Hablar sobre la importancia de la televisión pública fue durante las primeras décadas de la transición algo así como un ritual que nos devolvía una imagen fragmentada de aspiraciones diversas y realidades contradictorias. Era una discusión de cierta élite, es cierto, pero se sostenía sobre una realidad masiva: TVN lograba los primeros lugares de audiencia con una programación que parecía interpretar -para bien o para mal- el momento que se vivía en Chile. El noticiero era efectivamente el más visto; las teleseries lograban capturar la atención de gran parte de la población; la alegría ñoña de su programa matinal seducía a los espectadores. Había mucha chatarra, pero de tanto en tanto una dosis de sensibilidad lograba imponerse y alcanzar reconocimiento con programas que cumplían el rol de trofeos -Patiperros, 31 minutos, Los archivos del cardenal- que se exhiben para anular las críticas por la abundancia de ramplonería.
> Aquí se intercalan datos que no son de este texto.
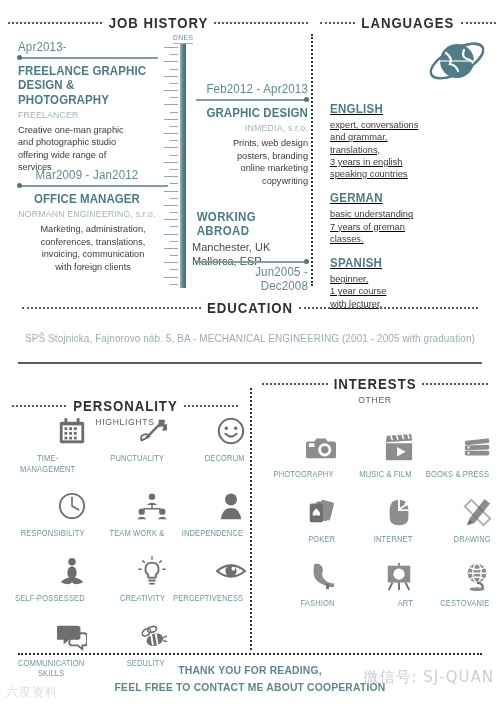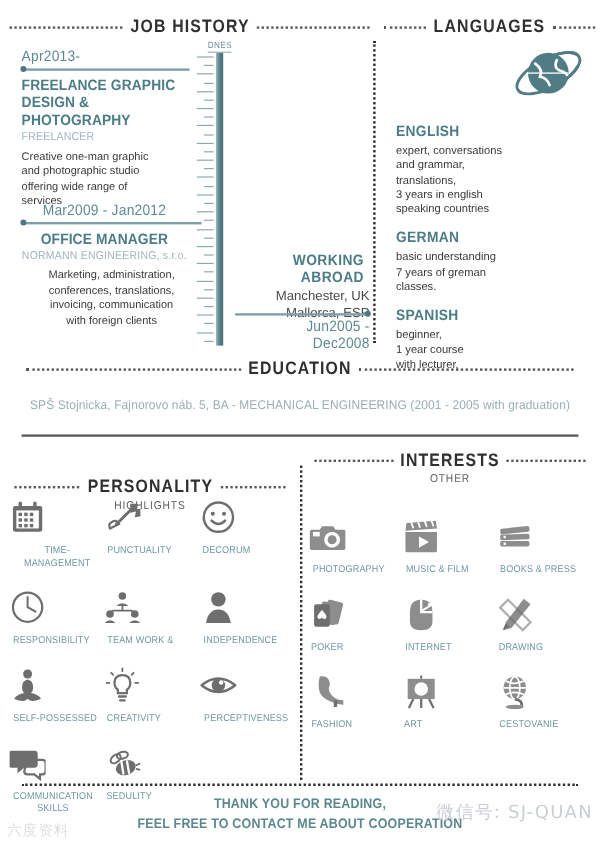"Feb2012 - Apr2013" div.job { html: none -> <div> <div>Feb2012 - Apr2013</div> <div></div> <h3>GRAPHIC DESIGN</h3> <div>INMEDIA, s.r.o.</div> <div>Prints, web design posters, branding online marketing copywriting</div> </div> }
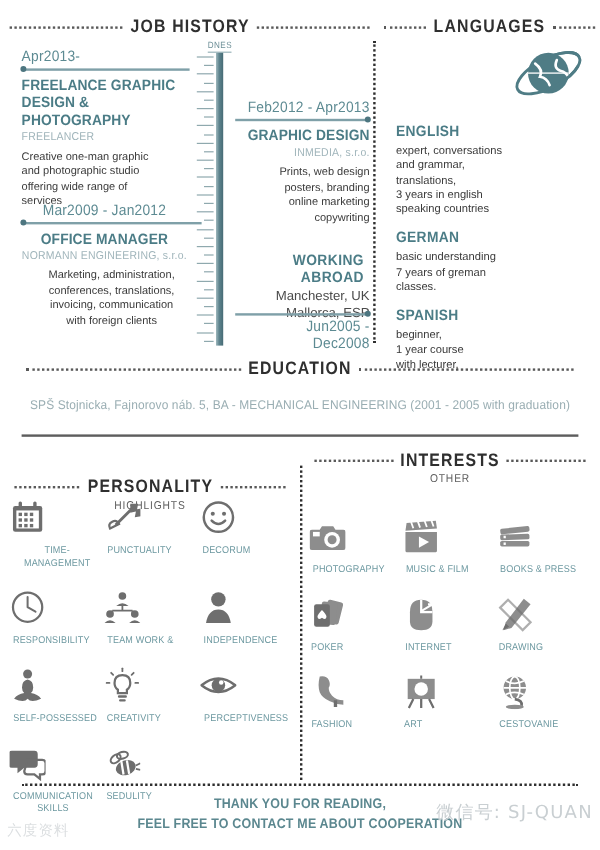"ENGLISH" .lang { text-decoration: none -> underline }
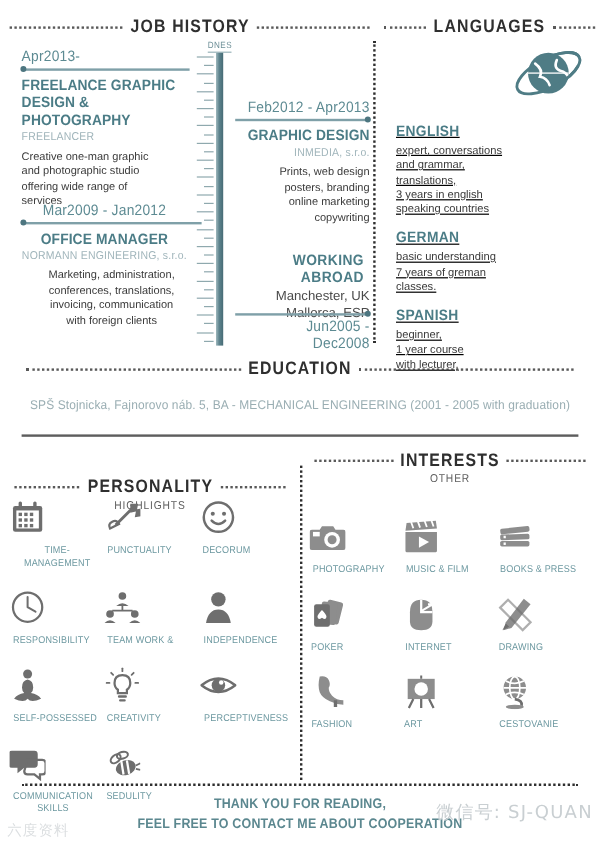"WORKING ABROAD" .abroad { text-align: right -> left }
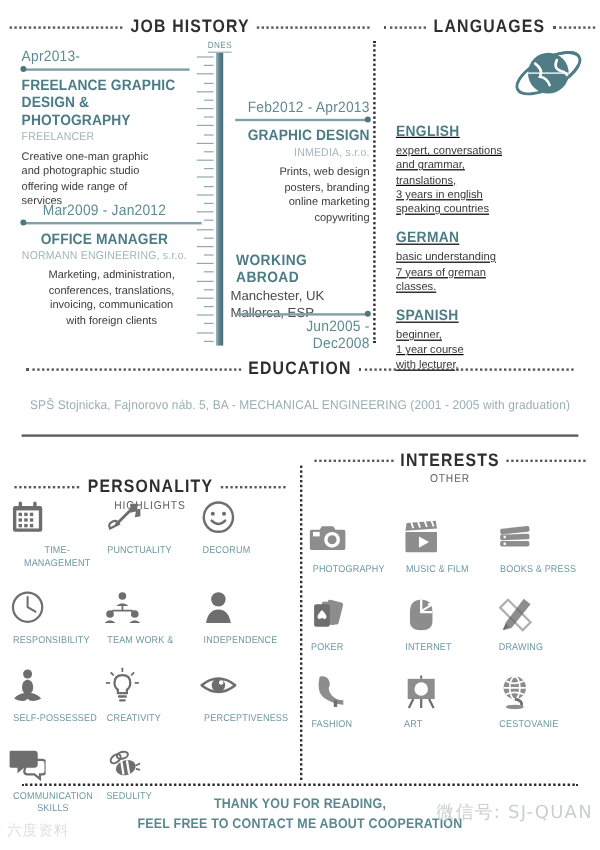"TIME-MANAGEMENT" .cell { align-items: flex-start -> flex-end }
Era un canal que sabía moverse en el mercado y responder a una misión en la medida de lo posible.

La conversación sobre la televisión pública en Chile, por lo tanto, se sostenía en un hecho: TVN tenía una relevancia en la vida cotidiana de la mayoría de los chilenos.

Esta semana, un grupo de trabajadores y celebridades del canal inició una campaña para que el Senado apruebe la capitalización -47 millones de dólares- que la empresa necesita. Sin ese dinero, TVN entra en crisis terminal. La frase que le da fuerza a la campaña dice: TVN importa. El mensaje es tan simple que conduce a una duda: ¿Cuál es la razón para recordar algo que debería ser evidente? La respuesta es también sencilla y salta a la vista: desde hace ya varios años, el canal cortó su relación con el público, tomó distancia de él. Pasó por alto los cambios sociales, rehuyó de los talentos y juzgó despectivamente la aparición de nuevas miradas. Todo esto ocurrió al mismo ritmo en que la élite política tomaba distancia de la ciudadanía, practicando los mismos movimientos de desencuentro, en un despliegue sincronizado de impericia y abulia que arrinconó al canal hasta hacerlo perder todo peso y atractivo. TVN fue reducido a la irrelevancia justo cuando la televisión abierta sufría un momento de cambio. Ninguno de los recurrentes debates en torno al rol de la televisión pública llevados a cabo durante más de dos décadas dejó una huella práctica en el manejo del canal y ahora necesita que el Estado lo salve. Pero ¿para qué habría de salvarlo? ¿Para seguir haciendo lo mismo? Mientras no haya una respuesta a eso lo único que queda es el entusiasmo de un hashtag circulando en las redes sociales y una programación que arranca en la mañana con un programa en donde los animadores pueden pasar largos minutos jugando al un-dos-tres-momia y termina en la noche con una teleserie bíblica evangélica. Dos pequeños ejemplos de cuánto realmente importa la televisión pública a los encargados de llevarla a la pantalla.